## TASK PROMPT
Where the string "shadow" shows up in a line of the records, copy that line.

===== SUPPLIED MATERIAL =====

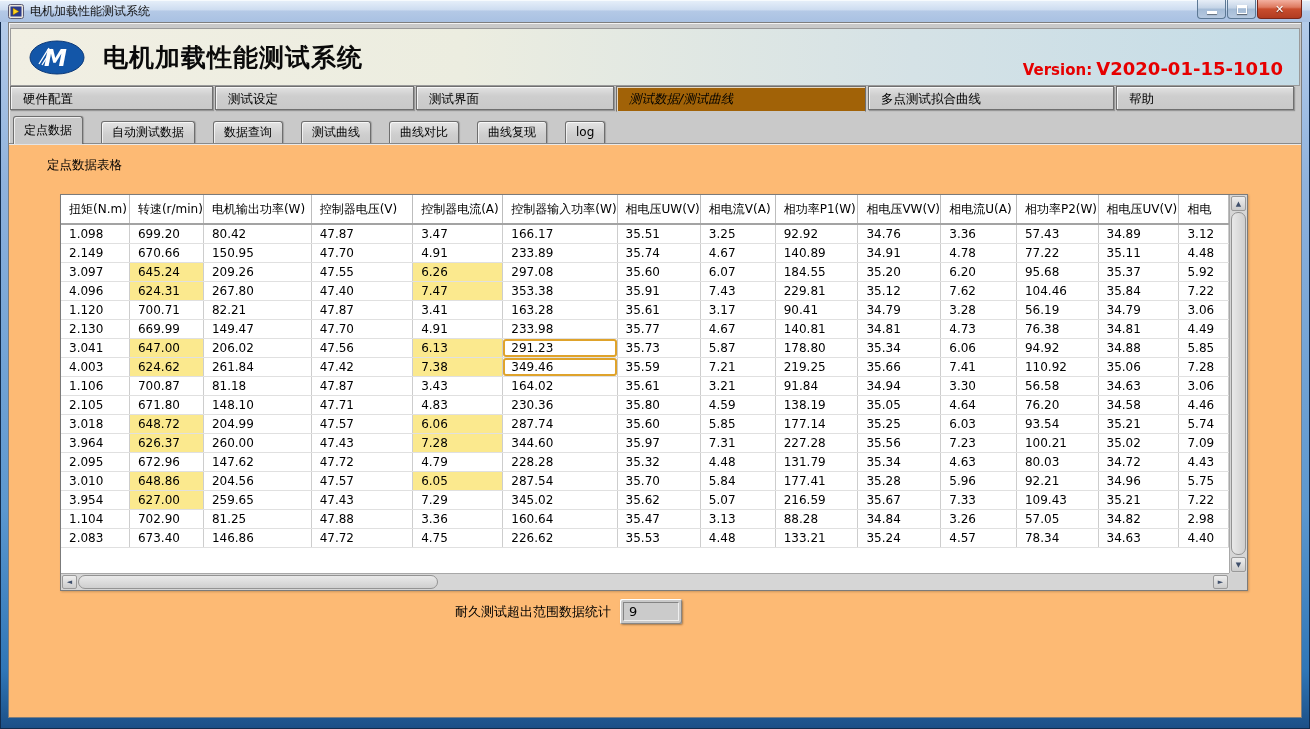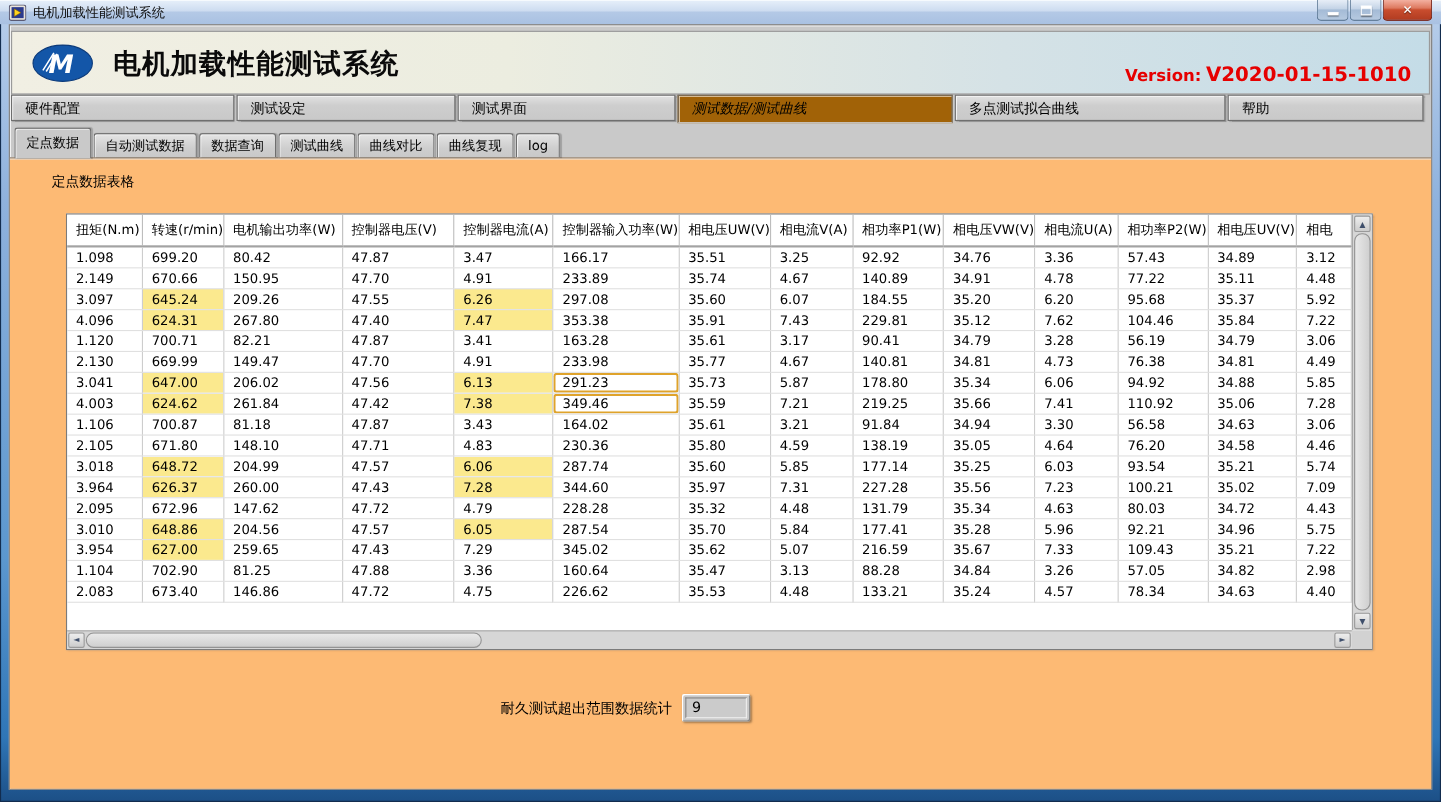--- a/index.html
+++ b/index.html
@@ -67,21 +67,21 @@
     box-shadow: inset 1px 1px 0 rgba(255,255,255,.75), 1px 1px 1px rgba(0,0,0,.25);
     cursor:pointer; white-space:nowrap; overflow:hidden;
   }
   .main-tab.active{
     background:#a16207; border-bottom-color:#c9c9c9; height:26px; box-shadow: inset 1px 1px 0 rgba(255,255,255,.75); font-style: italic;
   }
   .tab-gap{ height:5px; }
   
   .sub-tabs{ height:27px; padding-left:4px; position:relative; z-index:2; display:flex; align-items:flex-end;}
   .sub-tab{
-    height:22px; line-height:20px; padding:0 10px; margin-right:2px; font-size:12px;
+    height:22px; line-height:20px; padding:0 10px; margin-right:18px; font-size:12px;
     background: linear-gradient(180deg,#e4e4e4 0%,#cecece 60%,#c9c9c9 100%);
     border:1px solid #6e6e6e; border-bottom:none; border-radius:3px 3px 0 0;
     box-shadow: inset 1px 1px 0 rgba(255,255,255,.7), 1px 0 1px rgba(0,0,0,.2);
     cursor:pointer; white-space:nowrap;
   }
   .sub-tab.active{
     height:28px; line-height:26px; background:#c9c9c9; margin-bottom:-1px; position:relative; z-index:3;
   }
   
   .panel{
@@ -129,21 +129,21 @@
   .vthumb{
     position:absolute; left:1px; right:1px; top:17px; bottom:18px;
     background:linear-gradient(90deg,#e9e9e9,#cfcfcf); border:1px solid #939393; border-radius:7px; cursor:pointer;
   }
   .hthumb{
     position:absolute; top:1px; bottom:1px; left:17px; width:360px;
     background:linear-gradient(180deg,#e9e9e9,#cfcfcf); border:1px solid #939393; border-radius:7px; cursor:pointer;
   }
   .sb-corner{ position:absolute; right:0; bottom:0; width:18px; height:17px; background:#d2d2d2; }
   
-  .footer{ position:absolute; left:446px; top:487px; display:flex; align-items:center; gap:9px; }
+  .footer{ position:absolute; left:446px; top:455px; display:flex; align-items:center; gap:9px; }
   .footer-label{ font-size:13px; }
   .stat-box{
     background:#c9c9c9; padding:3px; border-radius:2px;
     box-shadow: inset 1px 1px 0 #ffffff, inset -1px -1px 0 #868686, 1px 1px 2px rgba(0,0,0,.35);
   }
   .stat-inner{
     width:56px; height:19px; line-height:18px; padding-left:5px; font-size:13px;
     background:#cbcbcb; border:1px solid #848484; border-right-color:#efefef; border-bottom-color:#efefef;
   }
 </style>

=====

## EXPECTED OUTPUT
     box-shadow: inset 1px 1px 0 rgba(255,255,255,.75), 1px 1px 1px rgba(0,0,0,.25);
     background:#a16207; border-bottom-color:#c9c9c9; height:26px; box-shadow: inset 1px 1px 0 rgba(255,255,255,.75); font-style: italic;
     box-shadow: inset 1px 1px 0 rgba(255,255,255,.7), 1px 0 1px rgba(0,0,0,.2);
     box-shadow: inset 1px 1px 0 #ffffff, inset -1px -1px 0 #868686, 1px 1px 2px rgba(0,0,0,.35);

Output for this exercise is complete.